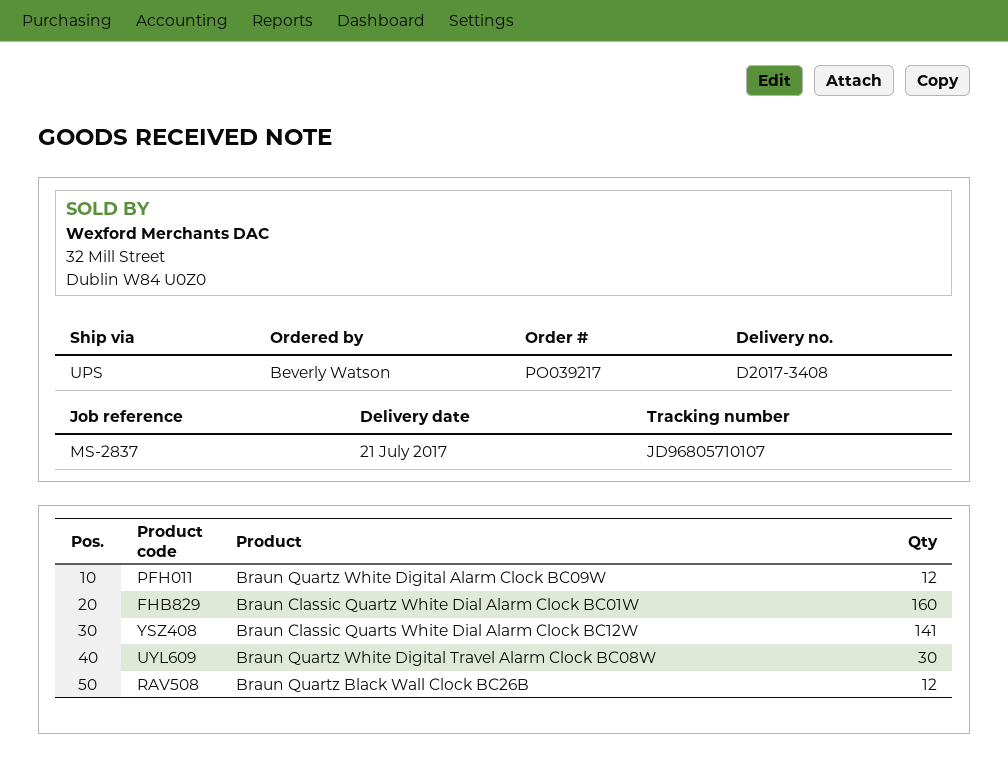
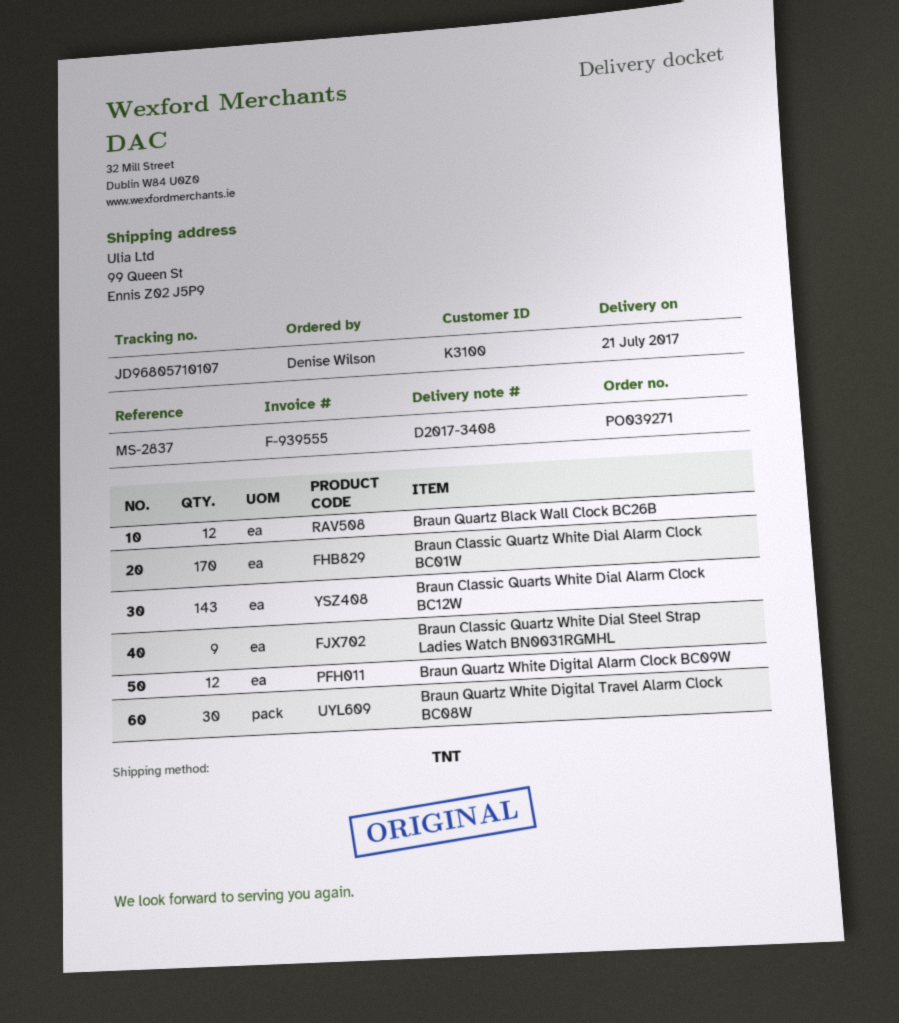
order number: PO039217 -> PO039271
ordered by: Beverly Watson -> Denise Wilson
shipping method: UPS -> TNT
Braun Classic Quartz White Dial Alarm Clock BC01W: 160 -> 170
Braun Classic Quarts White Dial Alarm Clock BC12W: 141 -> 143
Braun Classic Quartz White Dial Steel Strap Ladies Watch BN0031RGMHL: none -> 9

> **EXERCISE GOAL**
Output the listing word for word. Drop the pictures.

> **FINISHED EXERCISE**
order number: PO039217 -> PO039271
ordered by: Beverly Watson -> Denise Wilson
shipping method: UPS -> TNT
Braun Classic Quartz White Dial Alarm Clock BC01W: 160 -> 170
Braun Classic Quarts White Dial Alarm Clock BC12W: 141 -> 143
Braun Classic Quartz White Dial Steel Strap Ladies Watch BN0031RGMHL: none -> 9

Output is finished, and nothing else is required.